Superbly shot in and around Rome, it is visually spectacular. There is plenty of time for city-wide shots and interesting angles to emphasise the wonderful architecture that Rome has to offer and the peaceful tranquillity of the coastline, but that is in complete contrast to the real canvas of the film; the dark, complex plot and the wonderfully malevolent events that drive this story forward, involving and interweaving the characters and their story-lines. Everyone has their motives and their desires for what they wish to gain and achieve. But bubbling under the surface is the power to destroy, the desire to use violence to get the required result. Quite frequently bursting through and exploding on the screen in culmination to the tension that has been building.
We are introduced to the cityscape in a dark, torrential rainy environment which gives a foreboding atmosphere to this part of the film. Events unfold on this night which prove that this downpour is truly prophetic as bad things happen which will have long reaching effects in this film. Starting with a politicians indiscretion combined with a delusion of grandeur, an untouchable belief, through to a local mobster putting the squeeze on local residents of the waterfront area to gain their property before the re-zoning law gets passed through parliament. It doesn’t take long before the body count begins to pile up, whether intentional or just unfortunate. They all have an effect and they all work to bring today the various plot strands.
Without giving too much away into the actual intricacies of the plot, of which there are many, these unfortunate events throw spanners into the previously smooth workings of “The Plan”. The blackmail, pressure, payback, retribution, peace-making and in-fighting are infused from this point on. One person, who we don’t find much about, attempts to keep the plan moving forward, dealing with all sides but there is a lot to deal with and the dealings are growing ever more significant with each switch-back and development in this downward spiral into violence and chaos.
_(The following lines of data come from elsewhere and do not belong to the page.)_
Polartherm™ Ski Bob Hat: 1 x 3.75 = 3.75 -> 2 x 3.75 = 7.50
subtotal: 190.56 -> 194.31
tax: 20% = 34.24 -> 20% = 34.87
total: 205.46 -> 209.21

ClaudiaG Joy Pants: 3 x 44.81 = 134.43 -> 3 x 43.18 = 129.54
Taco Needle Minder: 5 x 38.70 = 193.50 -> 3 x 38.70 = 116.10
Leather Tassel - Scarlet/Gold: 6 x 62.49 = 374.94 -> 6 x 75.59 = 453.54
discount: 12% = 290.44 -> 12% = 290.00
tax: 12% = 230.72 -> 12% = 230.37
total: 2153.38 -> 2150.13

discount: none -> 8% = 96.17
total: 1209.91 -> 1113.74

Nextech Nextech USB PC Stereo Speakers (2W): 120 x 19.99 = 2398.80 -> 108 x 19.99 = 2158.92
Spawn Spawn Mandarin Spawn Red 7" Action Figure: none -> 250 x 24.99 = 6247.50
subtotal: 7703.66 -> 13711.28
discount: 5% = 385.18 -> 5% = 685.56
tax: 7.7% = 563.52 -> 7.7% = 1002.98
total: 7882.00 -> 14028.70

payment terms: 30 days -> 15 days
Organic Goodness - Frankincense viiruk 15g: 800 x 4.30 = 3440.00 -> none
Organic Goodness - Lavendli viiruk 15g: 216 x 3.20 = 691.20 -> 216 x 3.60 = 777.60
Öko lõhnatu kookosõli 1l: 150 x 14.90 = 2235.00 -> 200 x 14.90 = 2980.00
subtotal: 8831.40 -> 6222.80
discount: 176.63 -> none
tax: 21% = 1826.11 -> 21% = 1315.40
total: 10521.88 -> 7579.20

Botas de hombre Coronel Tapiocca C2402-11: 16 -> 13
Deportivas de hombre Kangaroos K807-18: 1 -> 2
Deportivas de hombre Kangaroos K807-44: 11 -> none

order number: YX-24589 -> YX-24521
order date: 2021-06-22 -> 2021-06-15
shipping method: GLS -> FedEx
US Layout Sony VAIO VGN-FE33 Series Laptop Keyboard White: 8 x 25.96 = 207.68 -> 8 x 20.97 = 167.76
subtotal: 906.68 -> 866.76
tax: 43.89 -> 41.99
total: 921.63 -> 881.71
As the tension builds and the various strings get pulled together and exposed as being intricately intertwined there is pay-off and then cruel twists, vindication and righteous revenge.
The score by M83 definitely adds weight to the proceedings, building and trailing away as and when it is required, adding emotion to the required scenes. It’s not often that I realise that the music within a film is complimenting the action on the screen but with this it certainly left it’s mark.
The acting, especially from Number 8 (Alessandro Borghi), Viola (Greta Scarano) and Mr Malgradi (Pierrefrancesco Favino) are top notch. Bringing drive, desire, devotion and undoubted emotion to this magnificent film.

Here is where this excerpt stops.